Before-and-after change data

******

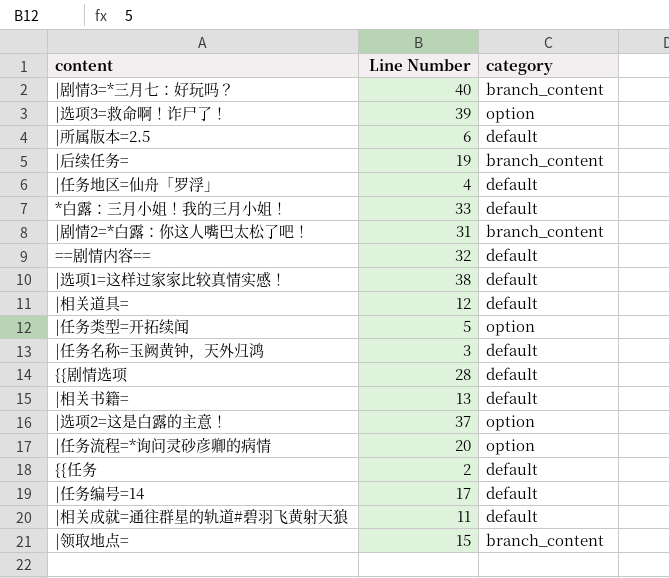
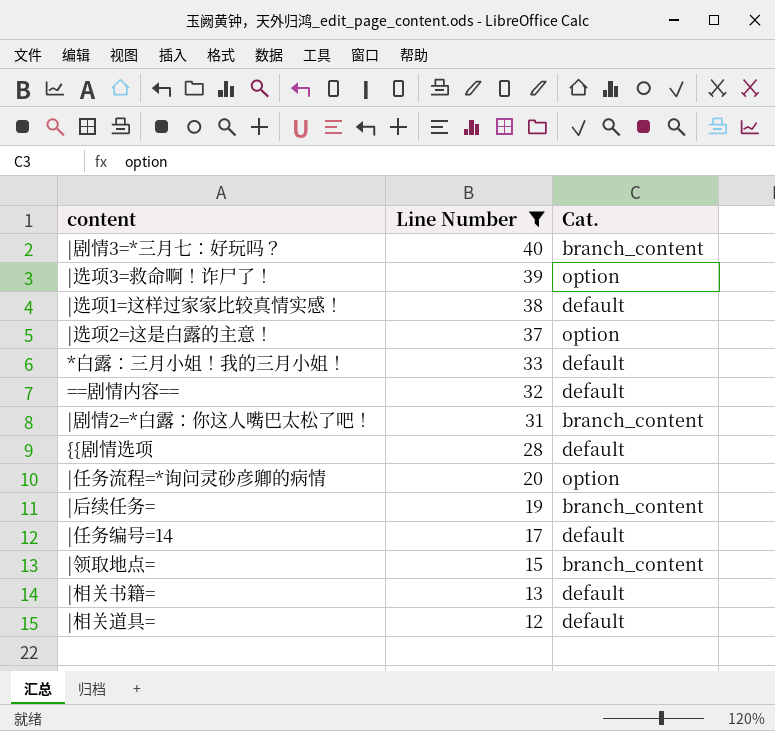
filter: none -> Line Number >= 12
row order: none -> Line Number descending
column name: category -> Cat.

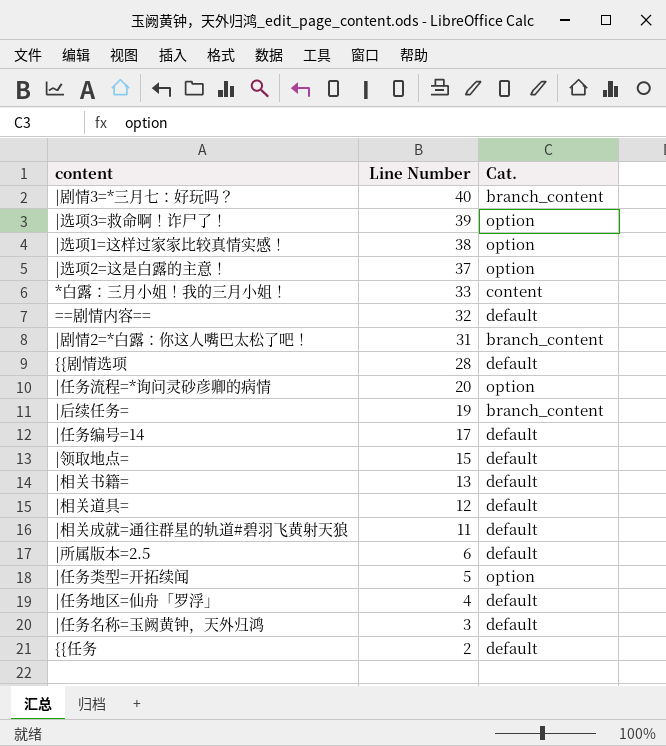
filter: Line Number >= 12 -> none
|选项1=这样过家家比较真情实感！ | Cat.: default -> option
*白露：三月小姐！我的三月小姐！ | Cat.: default -> content
|领取地点= | Cat.: branch_content -> default

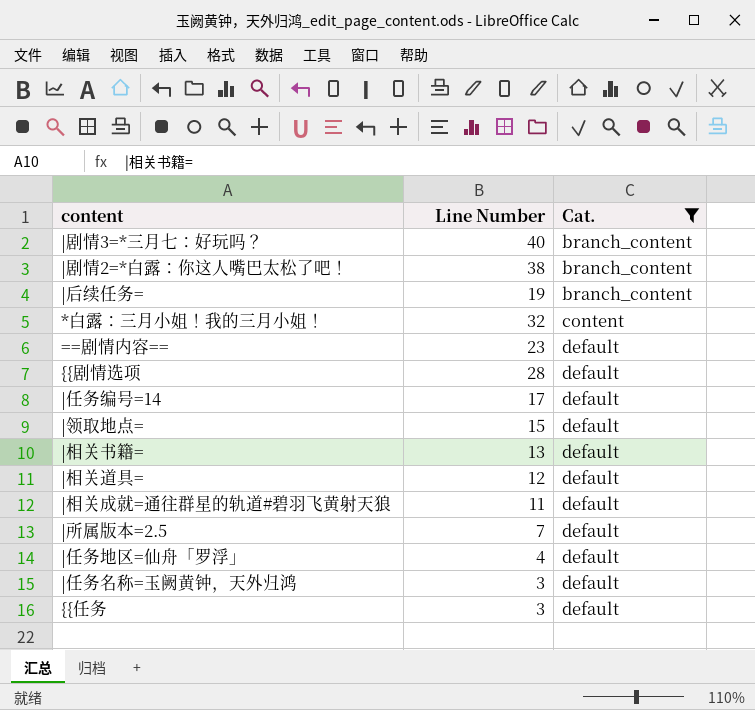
filter: none -> Cat. != option
row order: Line Number descending -> Cat. ascending
|剧情2=*白露：你这人嘴巴太松了吧！ | Line Number: 31 -> 38
*白露：三月小姐！我的三月小姐！ | Line Number: 33 -> 32
==剧情内容== | Line Number: 32 -> 23
|所属版本=2.5 | Line Number: 6 -> 7
{{任务 | Line Number: 2 -> 3

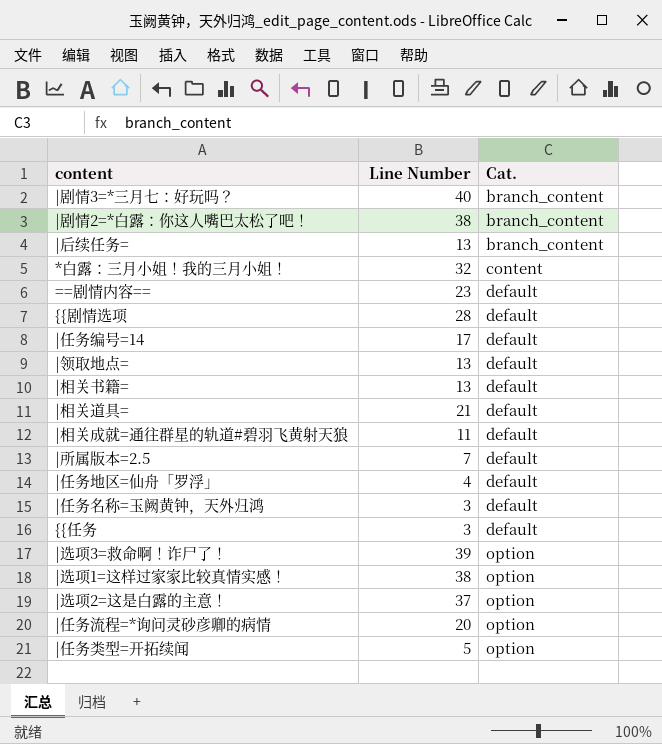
filter: Cat. != option -> none
|后续任务= | Line Number: 19 -> 13
|领取地点= | Line Number: 15 -> 13
|相关道具= | Line Number: 12 -> 21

******

(ASSIGNMENT): After removing the pictures, repeat the remaining records exactly.

(EXERCISE OUTPUT):
filter: none -> Line Number >= 12
row order: none -> Line Number descending
column name: category -> Cat.

filter: Line Number >= 12 -> none
|选项1=这样过家家比较真情实感！ | Cat.: default -> option
*白露：三月小姐！我的三月小姐！ | Cat.: default -> content
|领取地点= | Cat.: branch_content -> default

filter: none -> Cat. != option
row order: Line Number descending -> Cat. ascending
|剧情2=*白露：你这人嘴巴太松了吧！ | Line Number: 31 -> 38
*白露：三月小姐！我的三月小姐！ | Line Number: 33 -> 32
==剧情内容== | Line Number: 32 -> 23
|所属版本=2.5 | Line Number: 6 -> 7
{{任务 | Line Number: 2 -> 3

filter: Cat. != option -> none
|后续任务= | Line Number: 19 -> 13
|领取地点= | Line Number: 15 -> 13
|相关道具= | Line Number: 12 -> 21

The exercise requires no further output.